Set down the listing exactly as given, minus images.

=== Dataset records ===

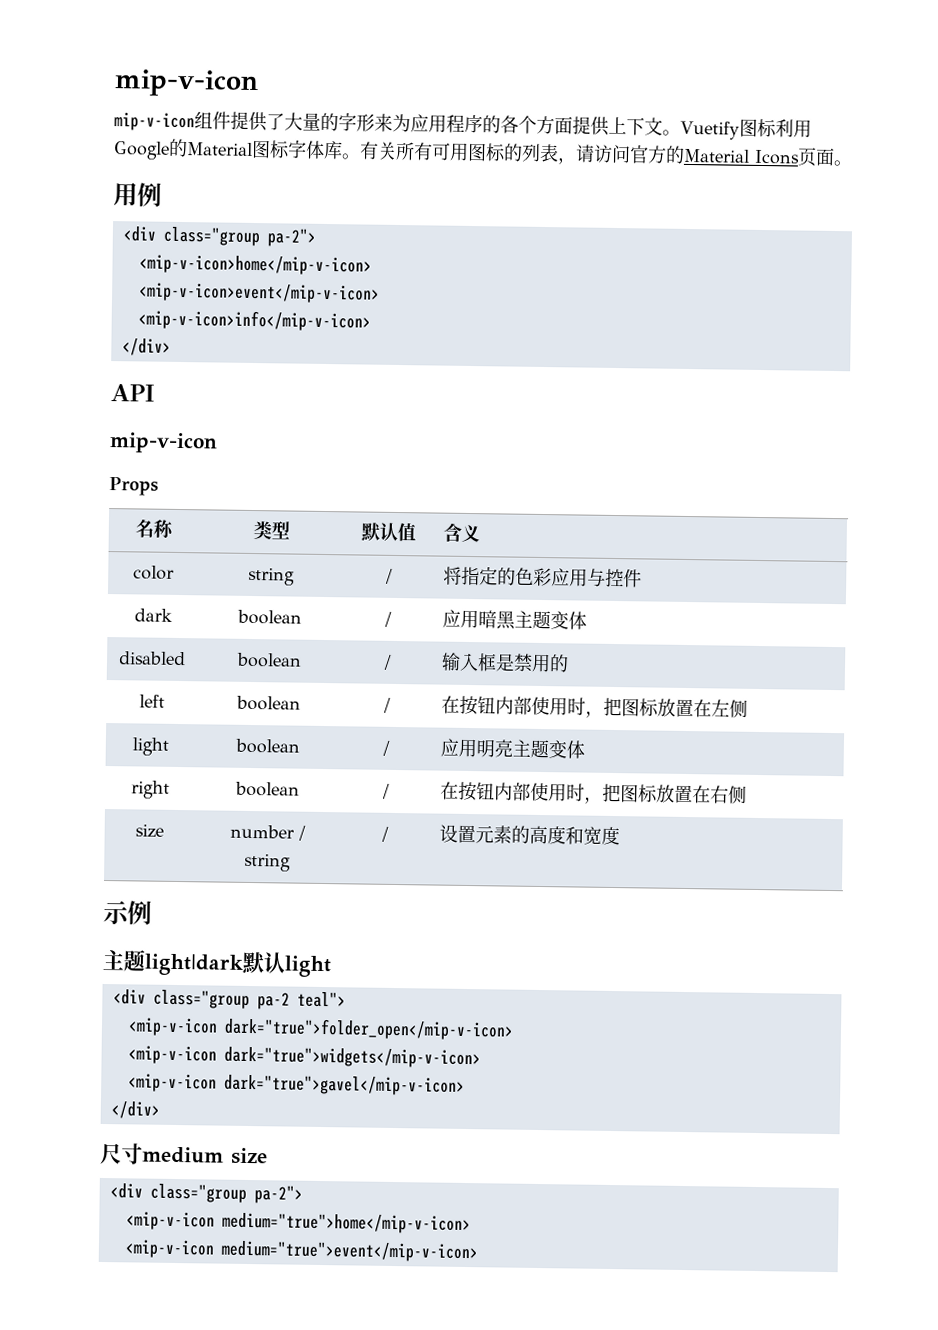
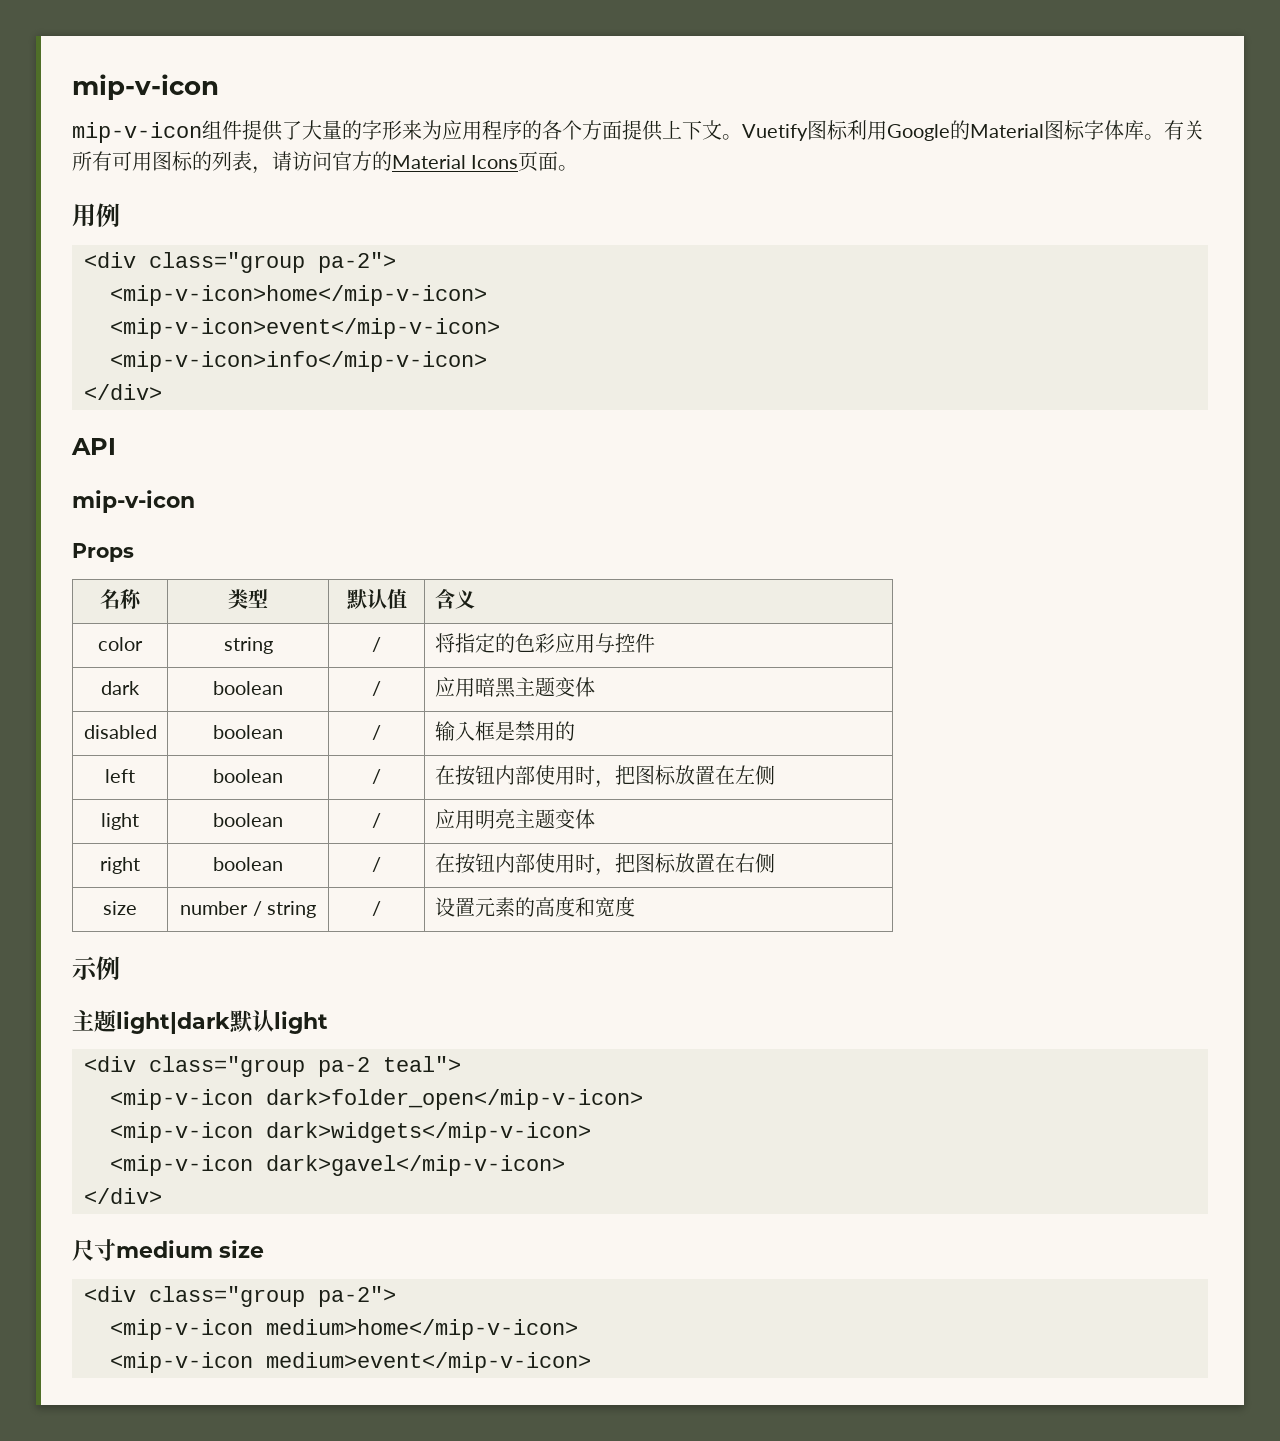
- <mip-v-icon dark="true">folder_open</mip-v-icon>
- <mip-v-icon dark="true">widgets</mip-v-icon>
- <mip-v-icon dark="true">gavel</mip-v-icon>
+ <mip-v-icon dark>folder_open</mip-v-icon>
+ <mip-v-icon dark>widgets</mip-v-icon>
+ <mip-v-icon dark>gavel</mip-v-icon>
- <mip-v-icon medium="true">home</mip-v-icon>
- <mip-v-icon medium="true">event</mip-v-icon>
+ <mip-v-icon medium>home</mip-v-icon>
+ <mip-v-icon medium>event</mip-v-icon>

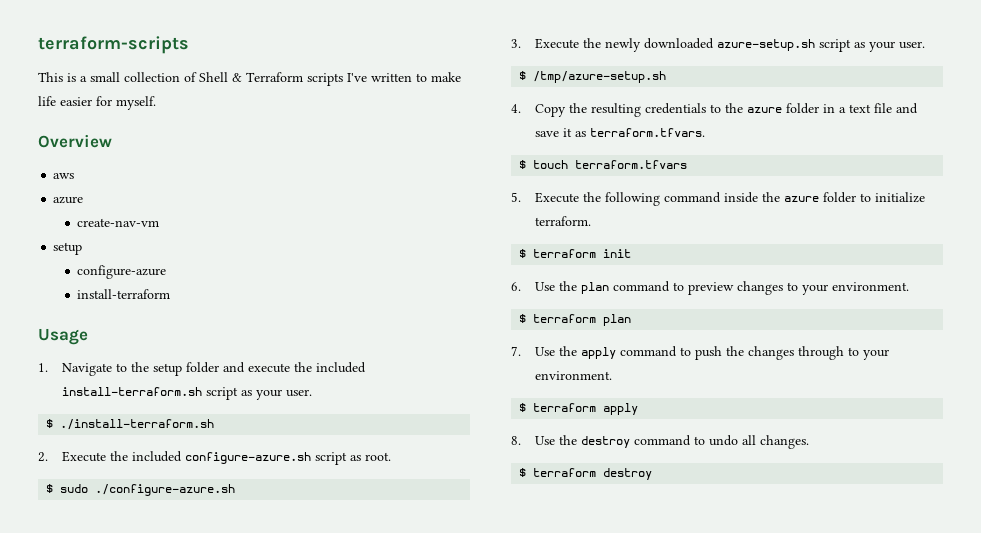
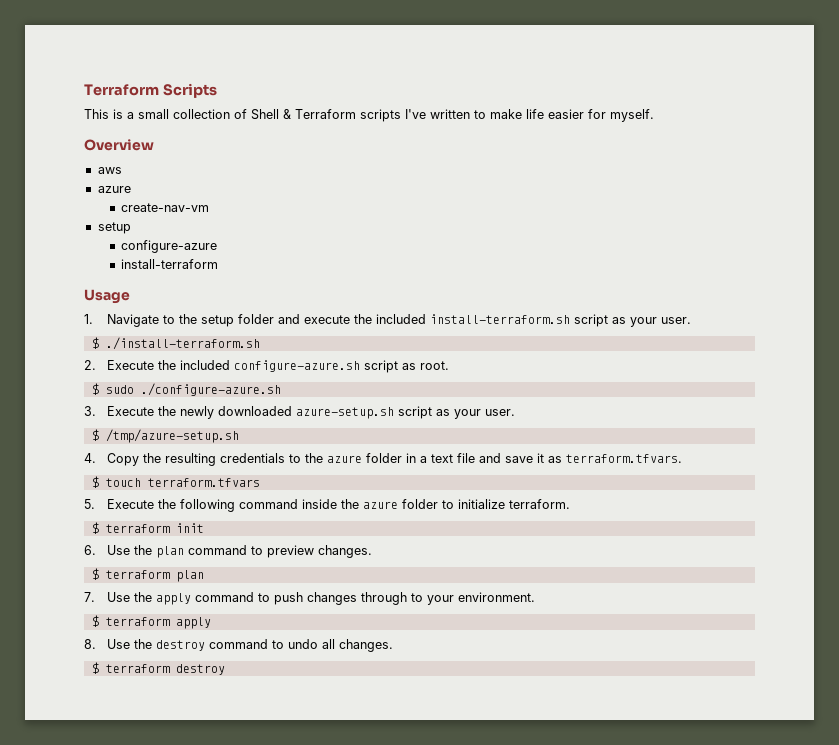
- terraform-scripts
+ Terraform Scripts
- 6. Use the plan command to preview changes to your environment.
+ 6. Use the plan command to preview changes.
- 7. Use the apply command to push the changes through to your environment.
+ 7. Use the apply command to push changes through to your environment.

===

§ **Task solution**
- <mip-v-icon dark="true">folder_open</mip-v-icon>
- <mip-v-icon dark="true">widgets</mip-v-icon>
- <mip-v-icon dark="true">gavel</mip-v-icon>
+ <mip-v-icon dark>folder_open</mip-v-icon>
+ <mip-v-icon dark>widgets</mip-v-icon>
+ <mip-v-icon dark>gavel</mip-v-icon>
- <mip-v-icon medium="true">home</mip-v-icon>
- <mip-v-icon medium="true">event</mip-v-icon>
+ <mip-v-icon medium>home</mip-v-icon>
+ <mip-v-icon medium>event</mip-v-icon>

- terraform-scripts
+ Terraform Scripts
- 6. Use the plan command to preview changes to your environment.
+ 6. Use the plan command to preview changes.
- 7. Use the apply command to push the changes through to your environment.
+ 7. Use the apply command to push changes through to your environment.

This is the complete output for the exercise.